Opinion for the Court filed by Circuit Judge SENTELLE.
Cаrl Musser (“Musser” or “appellant”) appeals from two judgments of conviction in non-jury trials for violations of 36 C.F.R. § 7.96(g)(5)(x)(B)(2) by having an unattended sign in Lafayette Park and § 7.96(i)(l) by camping in Lafayette Park. Appellant contends that the District Court erred in three respects: (1) by denying him a trial *1514 by jury, especially as to the sign offense; (2) by not dismissing the information charging the sign offense for violation of his First Amendment rights; and (3) by denying his motion for judgment of acquittal as to the camping charge. As we find no basis for unsettling the judgments in any of these assignments, we affirm.
I. BACKGROUND
The two charges against Musser arise from two incidents, unrelated except that they both occurred in a two-day time span at the same location. Therefore, we must set out the factual and regulatory background as to each separately.
A. The Sign Incident
On March 24, 1987, appellant was in Lafayette Park participating in an on-going, round-the-clock antinuclear demonstration. As part of his participation in the demonstration, he possessed or “attended” a sign. 36 C.F.R. § 7.96(g)(5)(x)(B)(2) requires that persons with signs in Lafayette Park attend their signs at all times. The regulation defines “attend” as remaining within at least three feet of the sign. 1 United States Park Police Officer Robert Bradley Hewick arrived on the scene, found the sign “unattended,” awaited the return of the owner of the sign, and arrested appellant when he returned to claim the sign. While the government’s evidence and that of the defense differed as to the details of how far from the sign appellant actually was and when he returned, it is undisputed that he was more than three feet from the sign and remained so for the period of the Officer’s observation, thirty seconds to a minute.
B. The Camping Incident
The following day, March 25, 1987, the second incident occurred. While the evidence of the government and the apрellant differ somewhat, we accept as true for purposes of this appeal the evidence of the government. See Part IIC, infra. Park Police Officer Daniel Mark DeLullo arrived at Lafayette Park at approximately 10:00 p.m. He observed Musser asleep on what he described as two wooden pallets. Mus-ser lay on cloth material on top of the pallets under a yellow blanket covered with plastic ovеr his entire body and had some sort of cloth material under his head as a pillow. Beside him were bags of “materials,” leaflets, and two coffee cans. DeLul-lo approached Musser, shined his flashlight in his face, and spoke to him. When he received no response, and Musser did not open his eyes, he spoke to him again, still receiving no response, and finally tapped Musser’s foot with his own. Musser then lifted his head and opened his eyes. The Officer told Musser that he was not allowed under camping regulations to sleep or camp in the Park and moved on, leaving Musser in a sitting position.

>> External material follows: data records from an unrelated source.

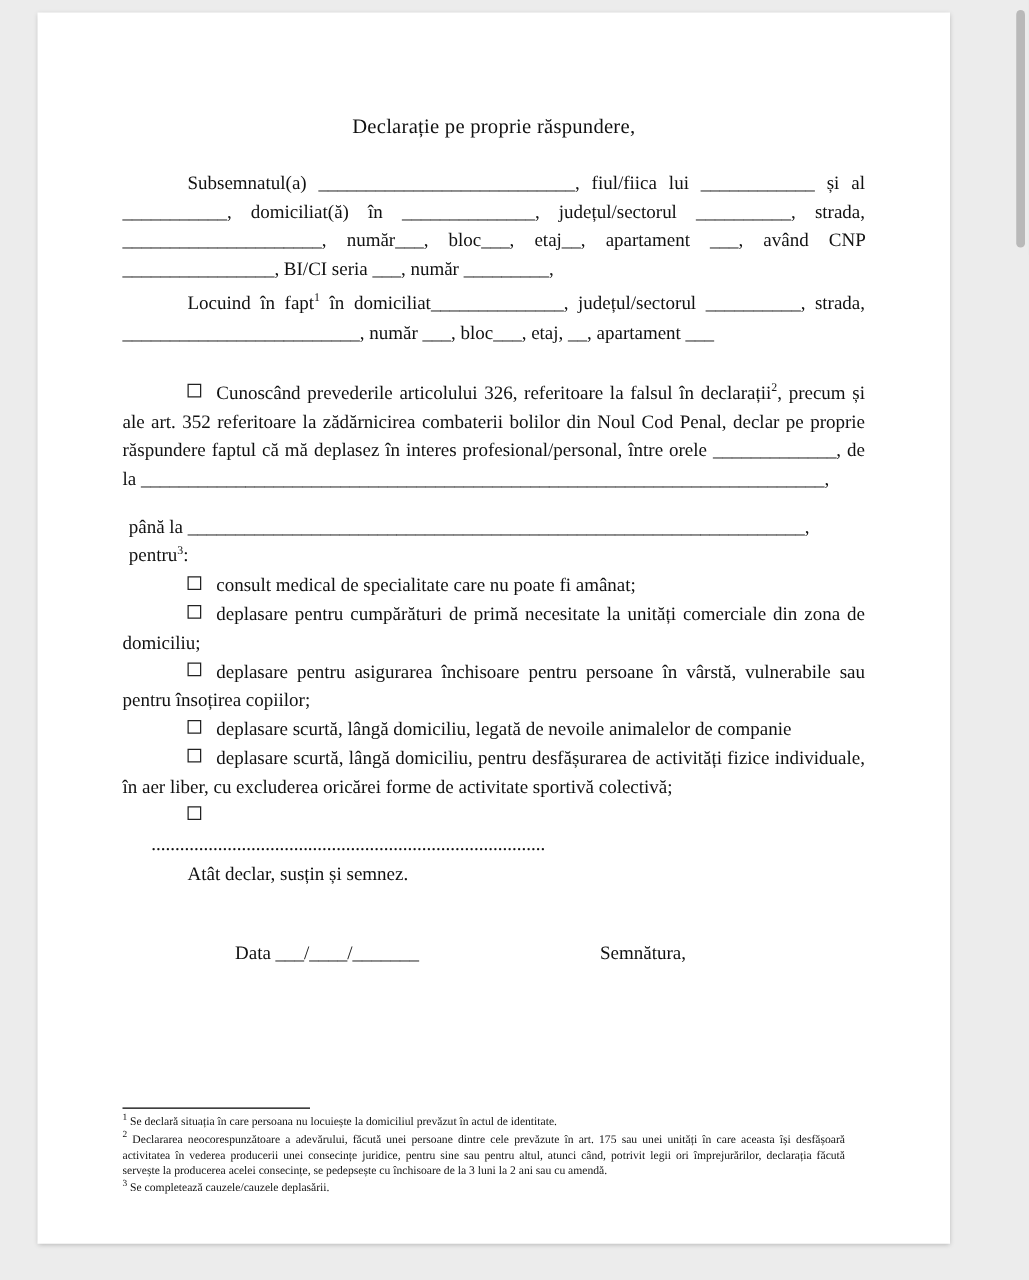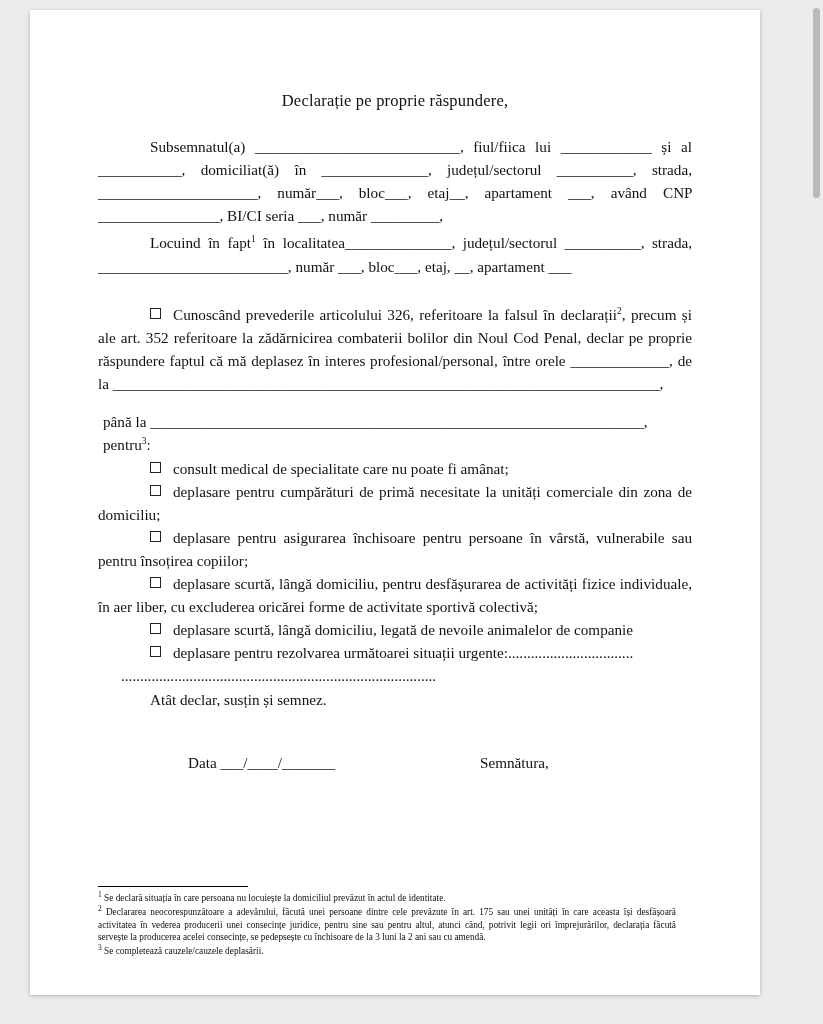"în localitatea" span { text: localitatea -> domiciliat }
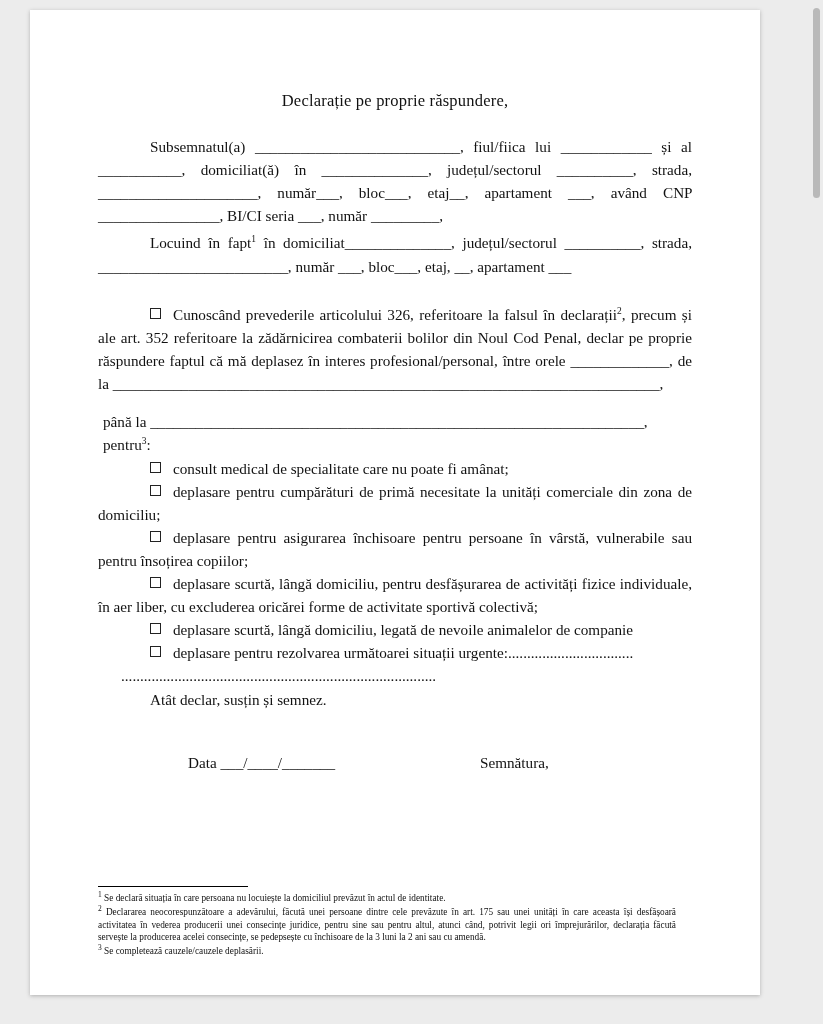"deplasare scurtă, lângă domiciliu," p.just { order: before "deplasare scurtă, lângă domiciliu, legată de" -> after "deplasare scurtă, lângă domiciliu, legată de" }
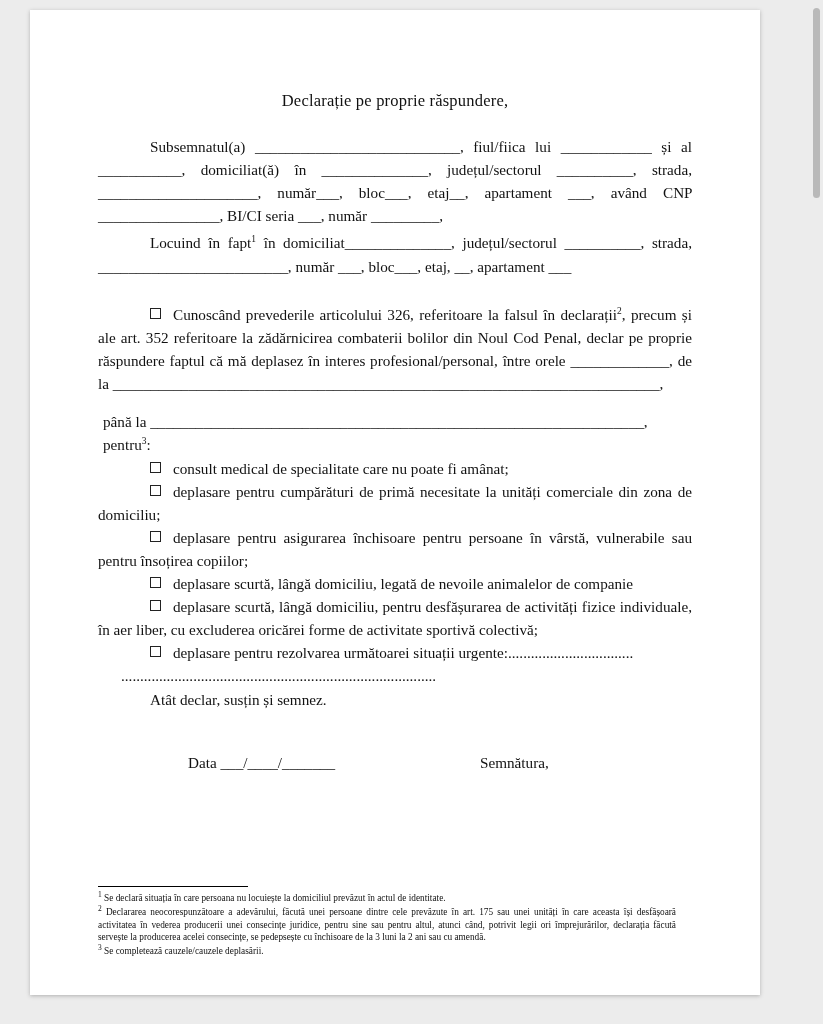"deplasare pentru rezolvarea următoarei" span { html: <span>deplasare pentru rezolvarea următoarei situații urgente:.................................</span> -> none }
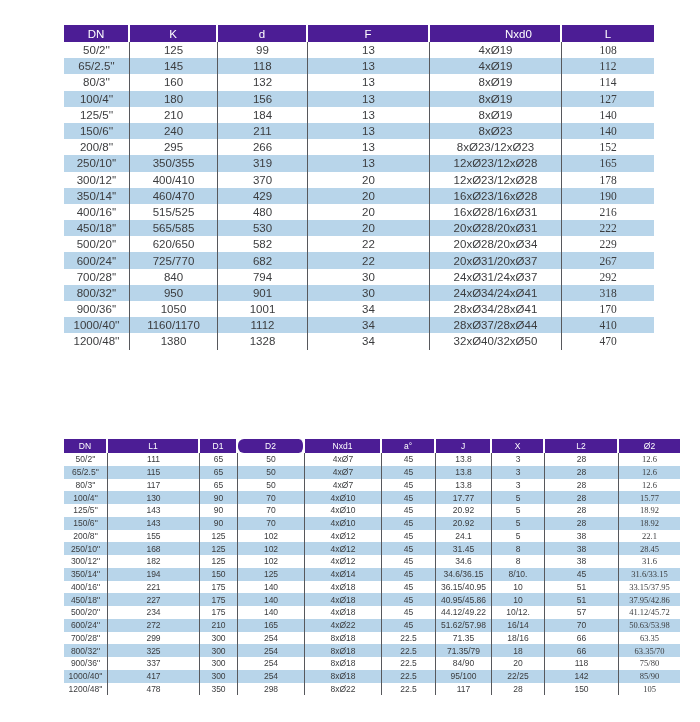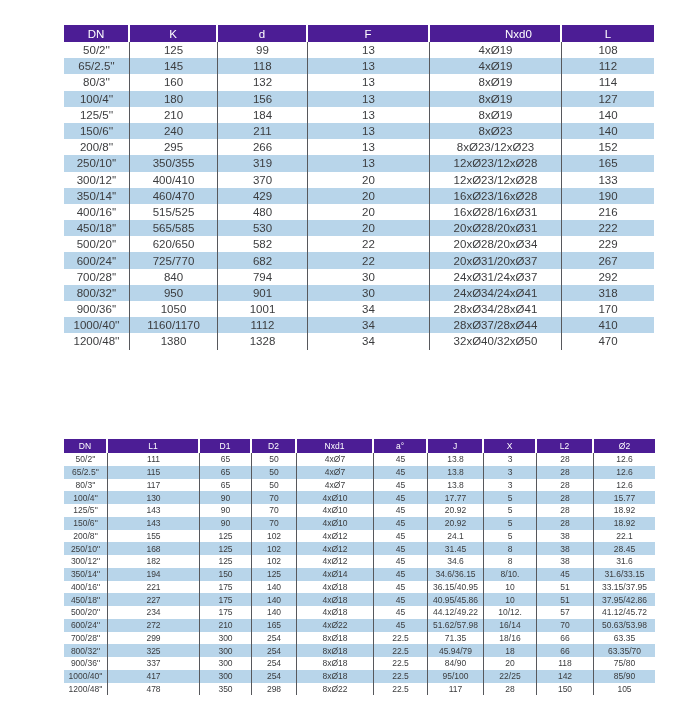"108" table.dtable td:last-child { font-family: none -> Liberation Serif, serif }
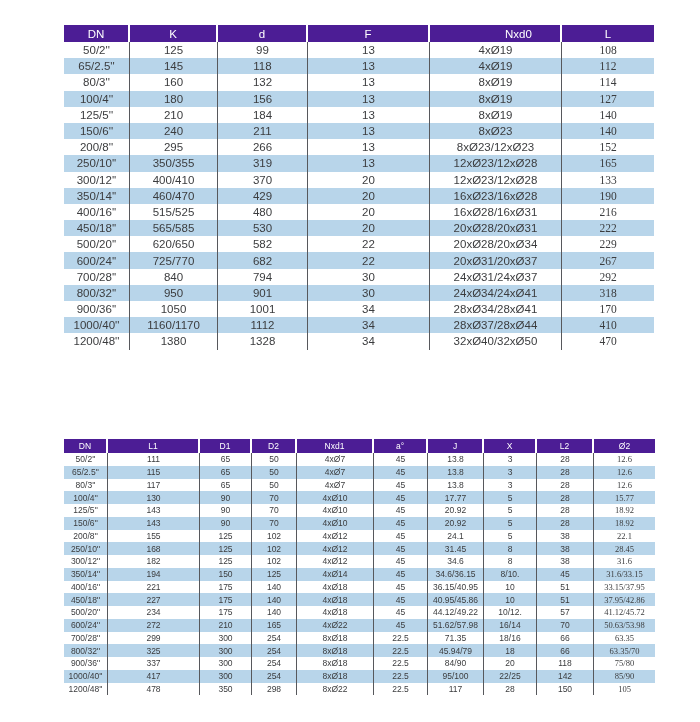"133" td { text: 133 -> 178 }
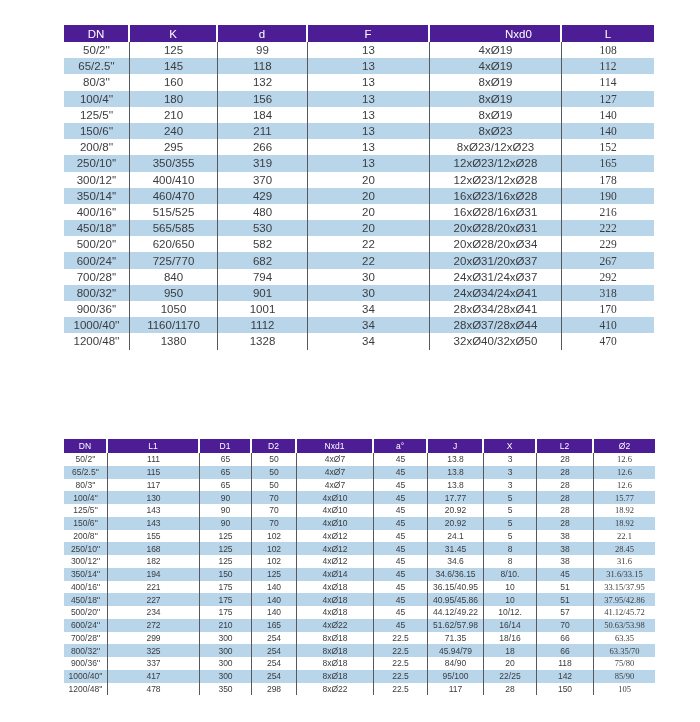"D1" #t2 th:nth-child(3) { width: 52px -> 38px }
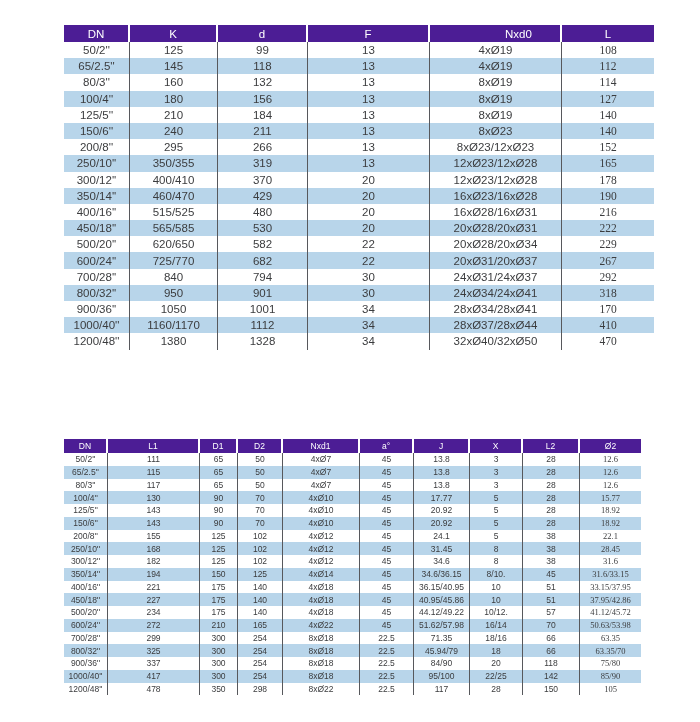"D2" #t2 th:nth-child(4) { border-radius: none -> 6px; width: 45px -> 67px }
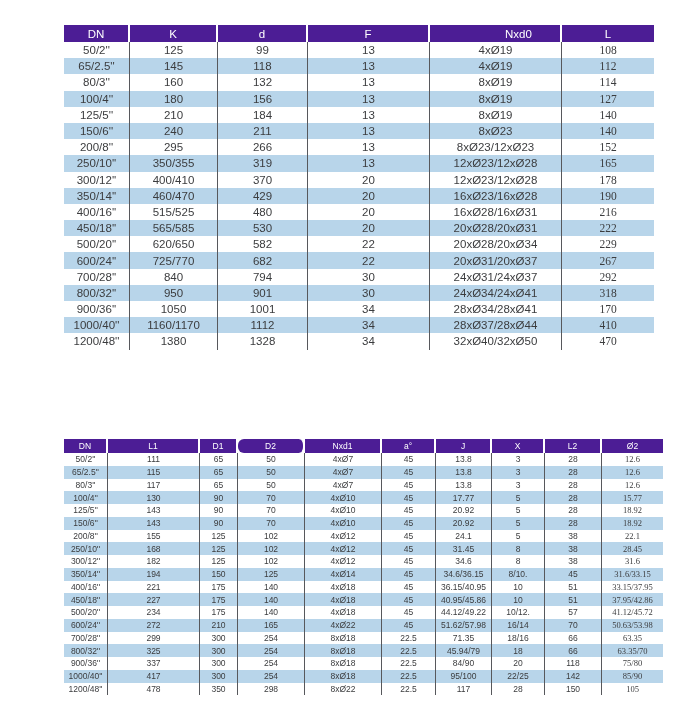"L2" #t2 th:nth-child(9) { width: 57px -> 74px }
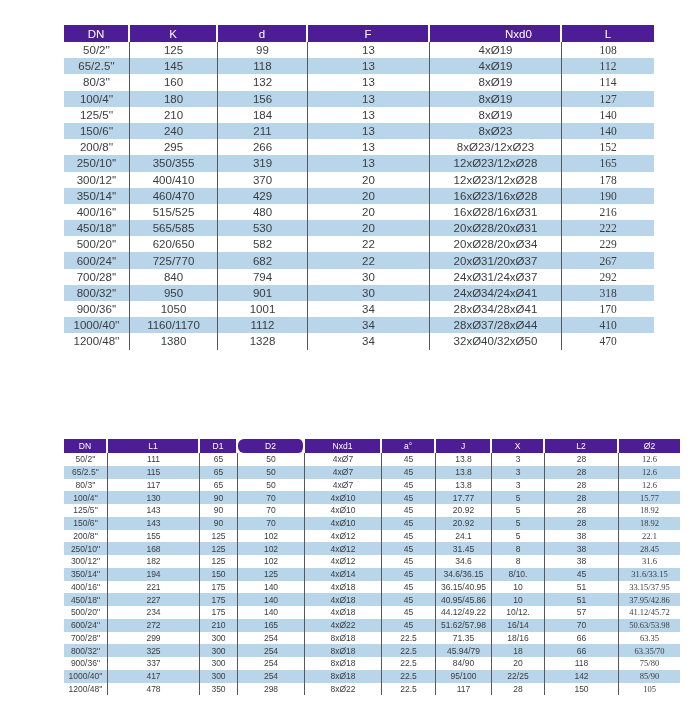"45.94/79" td { text: 45.94/79 -> 71.35/79 }
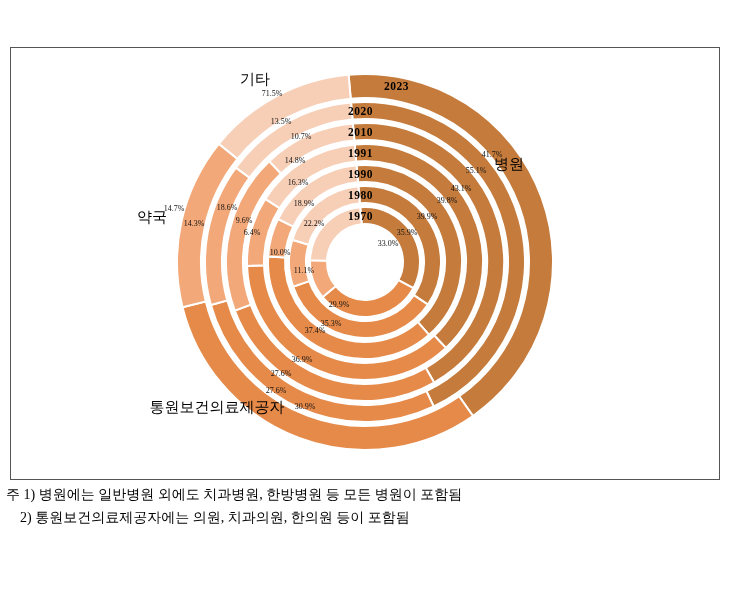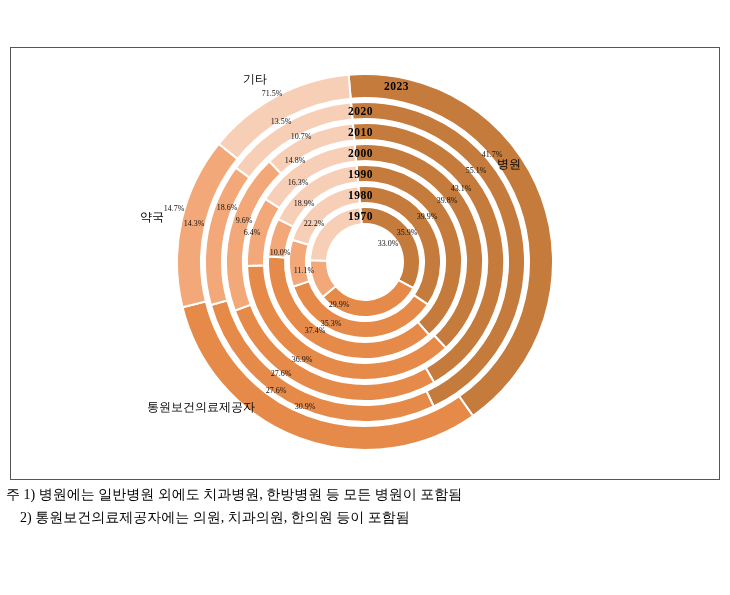"기타" .cat-label { font-size: 12px -> 15px }
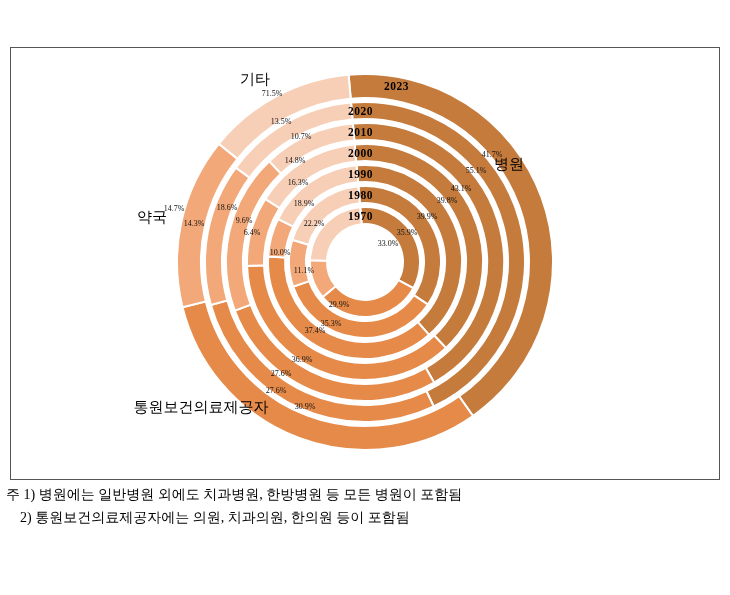"2000" div.year-label { text: 2000 -> 1991 }
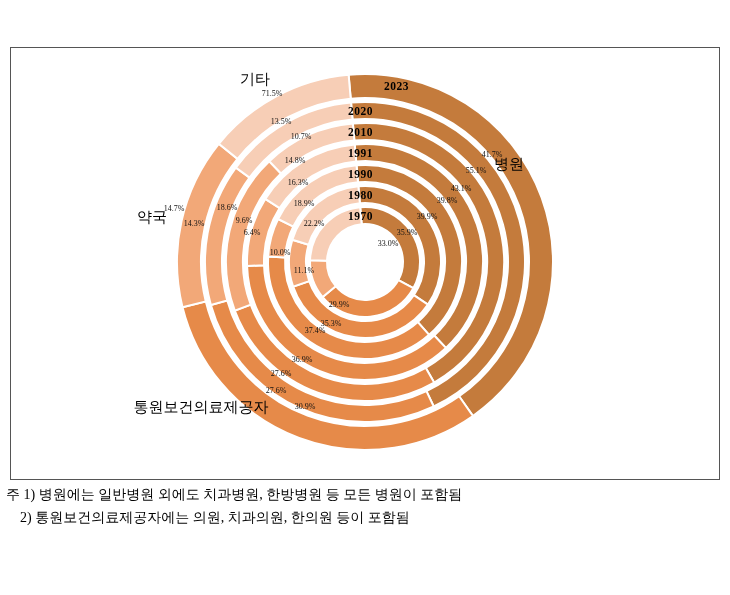"통원보건의료제공자" div.cat-label { left: 201px -> 217px }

Approximately one hour later, at 11:00 p.m., the Officer returned to the same area of the Park and found Musser still lying on the pallets, his eyes closed, apparently asleep. The same belongings, blanket, and makeshift pillow were in the same positions as before. The Offiсer proceeded in the same sequence of flashlight shining, attempted verbal wake-up, and foot tapping as before. Again, the Officer warned Mus-ser of the prohibition against sleeping or camping and this time warned him not to go back to sleep. The Officer continued on patrol. When the Officer left the area, Musser was still lying down, but he was awake and his eyes were open.
A little over an hour later, at apprоximately ten minutes after midnight on *1515 March 26, the Officer returned and found the scene unchanged and the appellant again asleep. This time he took him by the shoulder, shook him awake, advised him he was in violation of the Code of Federal Regulations, and issued a violation notice.
II. Analysis
While none of appellant’s assignments of error warrants disturbing appellant’s convictions, each occasions some brief separatе discussion.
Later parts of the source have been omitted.